The Wikipedia FFT article says that the split-radix FFT algorithm requires $4N\log_2N-6N+8$ real multiplications and additions. Multiplying 2 degree $M$ polynomials results in a polynomial of degree $2M$, so the "FFT multiplication of two polynomials" goes like this:
FFT (size 2M) of polynomial f(x) (evaluate f(x) at the 2M primitive roots of unity)
FFT (size 2M) of polynomial g(x) (evaluate g(x) at the 2M primitive roots of unity)
multiply each of the 2M fourier coefficients together
inverse FFT (size 2M) of the fourier coefficients to get the resulting polynomial
Perhaps there is a way to make the first two FFTs faster based on the fact that the $M+1$th through $2M$th coefficients of f(x) and g(x) are all zeros, but I don't know it offhand.
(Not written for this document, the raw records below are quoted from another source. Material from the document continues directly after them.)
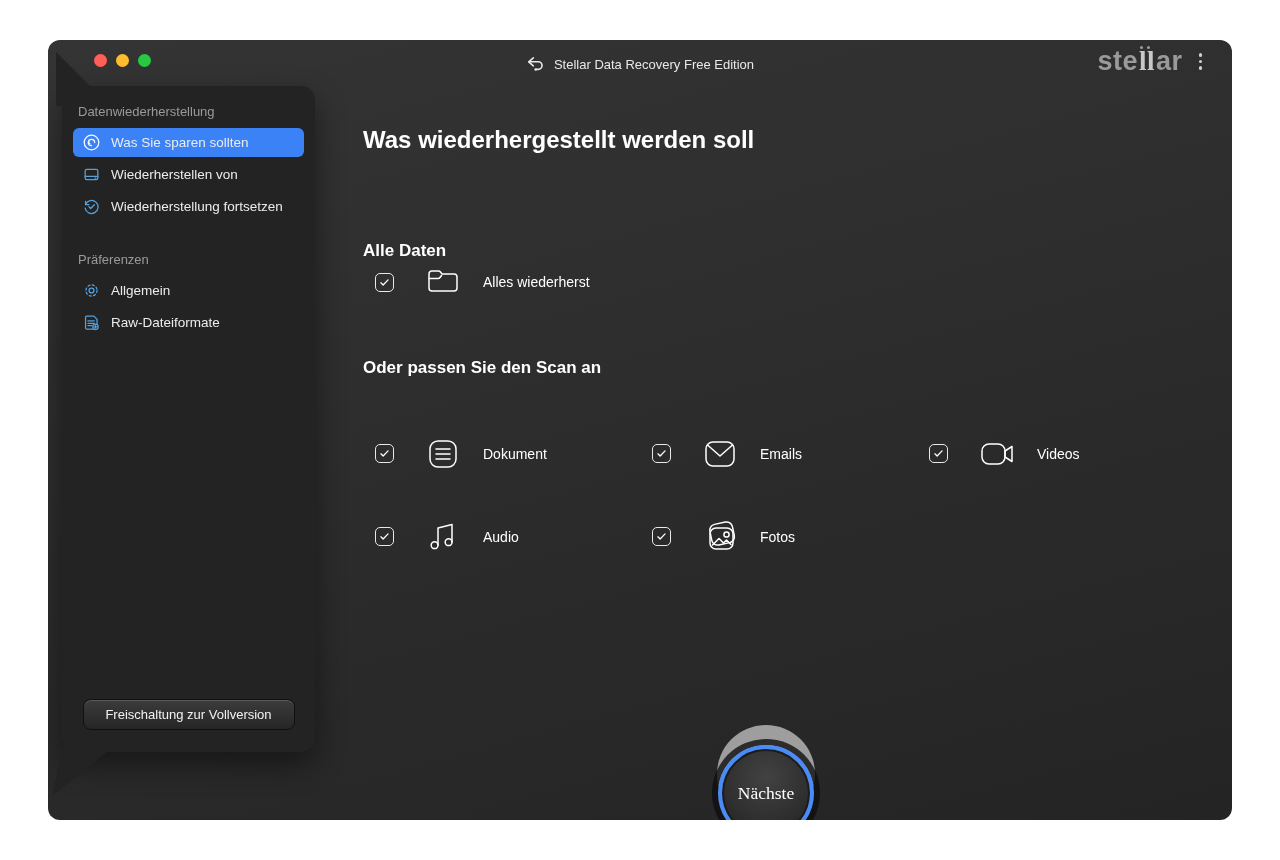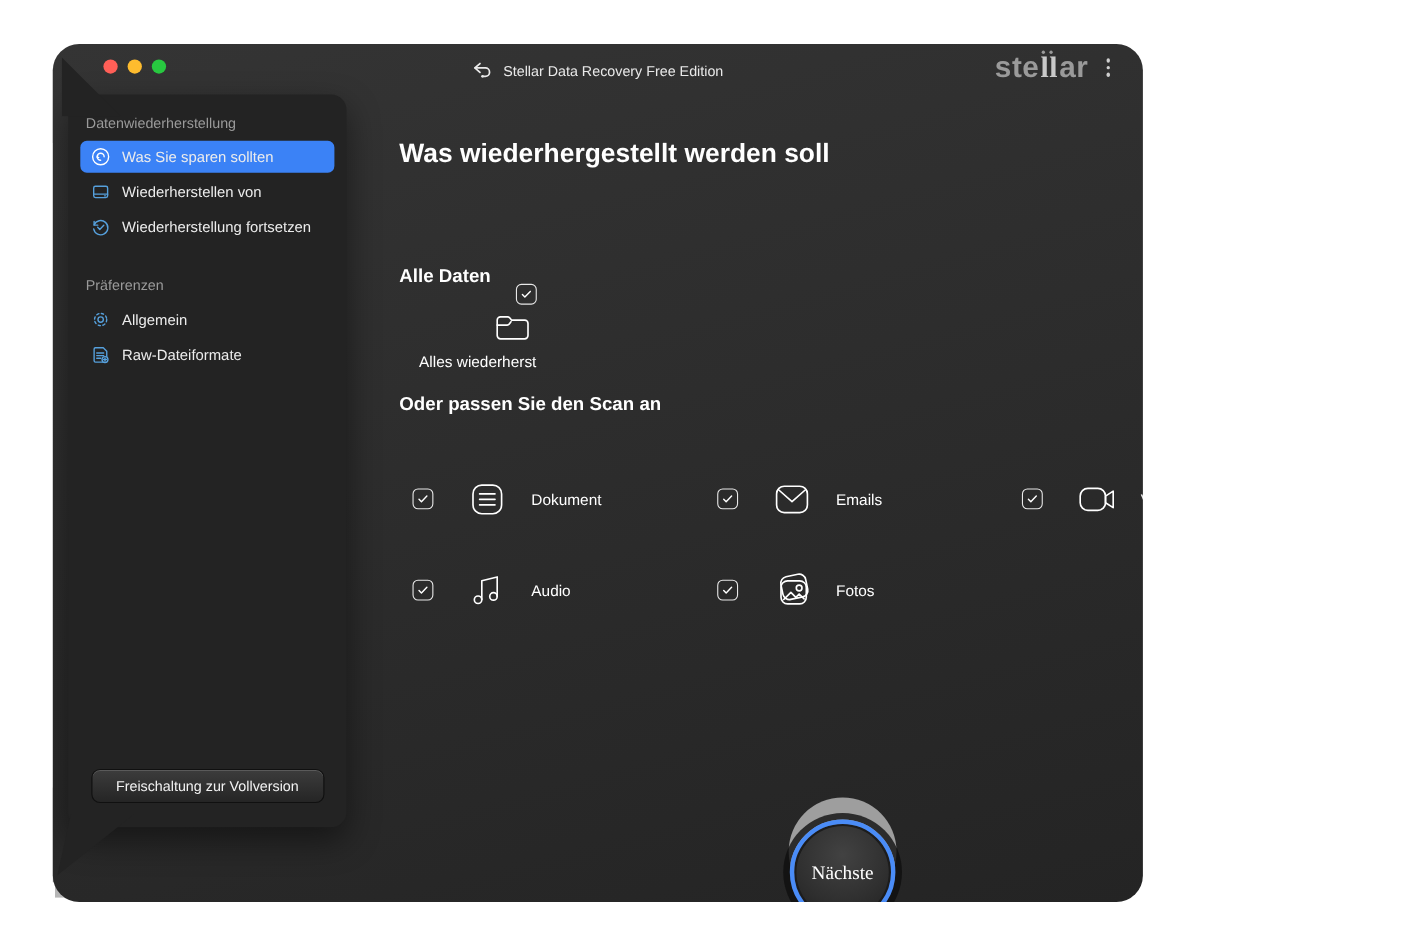--- a/index.html
+++ b/index.html
@@ -8,8 +8,8 @@
 
   
   .window {
-    position:absolute; left:48px; top:40px; width:991px; height:780px;
-    border-radius:24px;
+    position:absolute; left:48px; top:40px; width:1184px; height:780px;
+    border-radius:12px;
     background:linear-gradient(165deg,#343434 0%, #2d2d2d 45%, #242424 100%);
     overflow:hidden;
   }

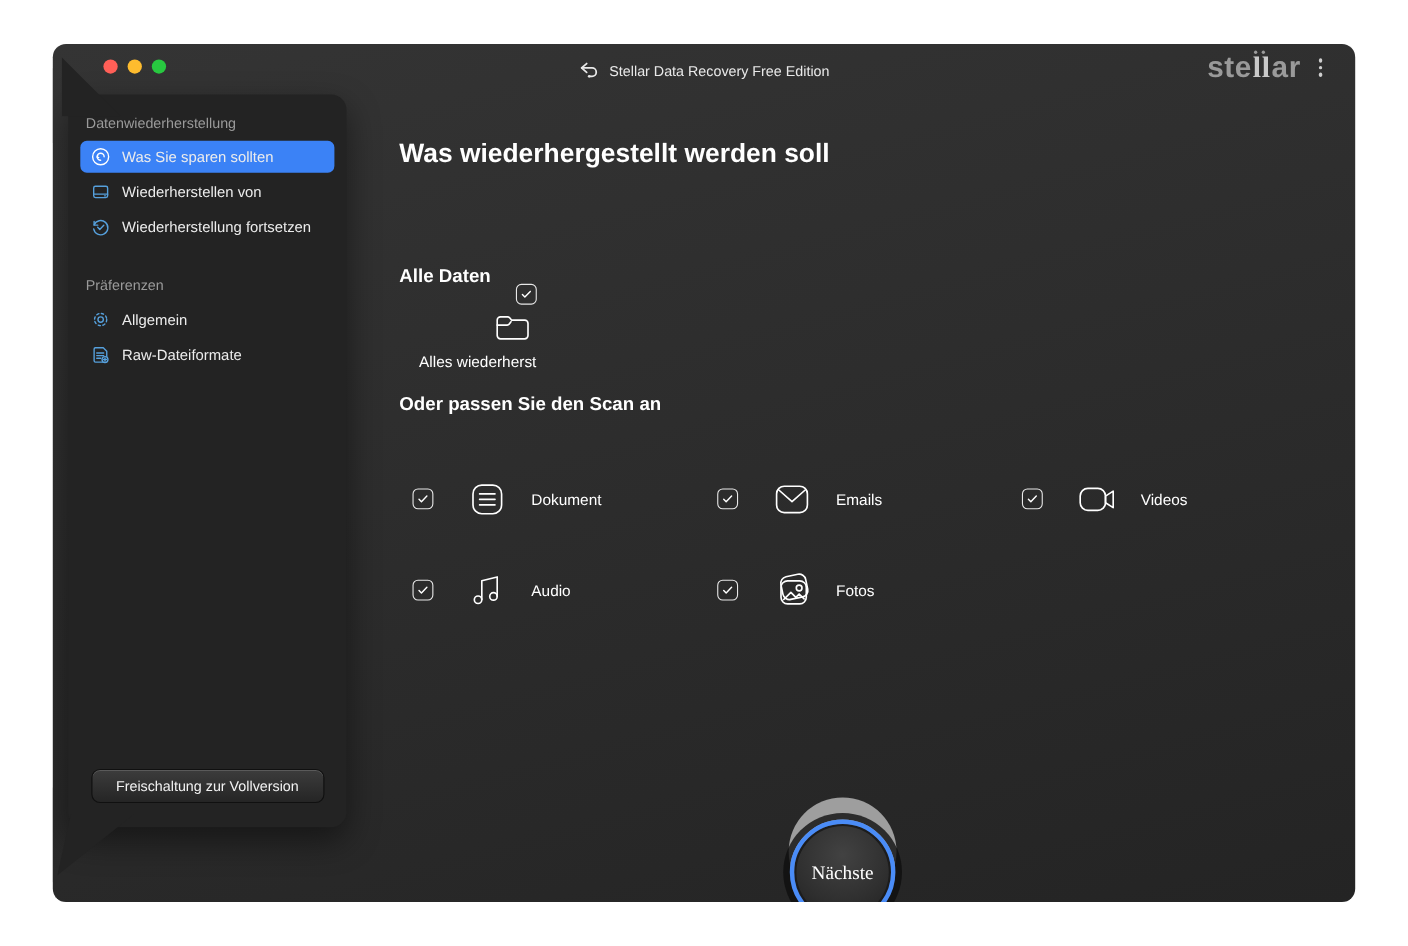--- a/index.html
+++ b/index.html
@@ -73,7 +73,7 @@
   .sec.all { top:162px;margin-top:39px; }
   .sec.custom { top:318px; }
 
-  .item-row { position:absolute; display:flex; align-items:flex-end;flex-direction:column; }
+  .item-row { position:absolute; display:flex; align-items:center; }
   .row-all { left:0; top:218px; height:48px; }
   .grid { position:absolute; left:0; top:372px; display:grid; grid-template-columns:277px 277px 300px; grid-auto-rows:83px; align-items:center; }
   .item { display:flex; align-items:center; cursor:default; }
So we are doing 3 FFTs of size $2M$ plus an additional $2M$ complex multiplies (each of which is 4 real multiplies and 2 real additions so:
$$3 (4(2M)\lg2M - 6(2M)+8)+4M = 24M\lg M -8M+24$$
additions and $24M\lg M - 4M + 24$ multiplications.
Meanwhile the naive polynomial multiplication algorithm (convolution) takes $M^2$ real multiplications and $(M-1)^2$ real additions. (Proof left as exercise for the reader.)
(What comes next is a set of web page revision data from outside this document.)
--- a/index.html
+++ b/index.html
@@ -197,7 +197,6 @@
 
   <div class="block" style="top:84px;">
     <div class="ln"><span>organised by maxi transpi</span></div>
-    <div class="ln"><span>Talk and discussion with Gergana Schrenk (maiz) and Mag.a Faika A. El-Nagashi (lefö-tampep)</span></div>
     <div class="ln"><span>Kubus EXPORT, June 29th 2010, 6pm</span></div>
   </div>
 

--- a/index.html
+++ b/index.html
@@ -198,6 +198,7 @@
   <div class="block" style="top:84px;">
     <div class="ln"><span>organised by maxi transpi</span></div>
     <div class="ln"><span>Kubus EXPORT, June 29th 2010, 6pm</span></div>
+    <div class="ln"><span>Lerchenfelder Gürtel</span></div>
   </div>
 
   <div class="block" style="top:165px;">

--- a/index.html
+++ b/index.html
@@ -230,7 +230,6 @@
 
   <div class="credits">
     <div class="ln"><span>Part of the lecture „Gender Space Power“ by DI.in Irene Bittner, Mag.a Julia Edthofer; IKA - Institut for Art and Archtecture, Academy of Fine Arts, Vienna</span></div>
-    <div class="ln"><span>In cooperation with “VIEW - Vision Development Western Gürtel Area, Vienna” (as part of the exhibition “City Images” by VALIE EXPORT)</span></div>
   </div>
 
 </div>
Thus the naive algorithm will be faster for $M \leq 128$, while the FFT based algorithm will probably be faster at $M \geq 256$, and the crossover will be somewhere between 128 and 256. (Proof left as exercise for the reader.)
I did this quickly and sloppily, so I'm probably off somewhere (e.g., the forward FFTs are real -> complex, (but is there a DCT version that would be cheaper?) while the reverse is complex -> real (which may have slightly different constants than the ones I used,) and I only did the evaluation at $M$ power of 2 (FFT of non-power of 2s is more expensive.)) Nonetheless, the point stands: the constant multiplier for the FFT is approximately 24, while the constant multiplier for the naive convolution is 1, so you need to compare (something like) $24M\lg M$ to $M^2$.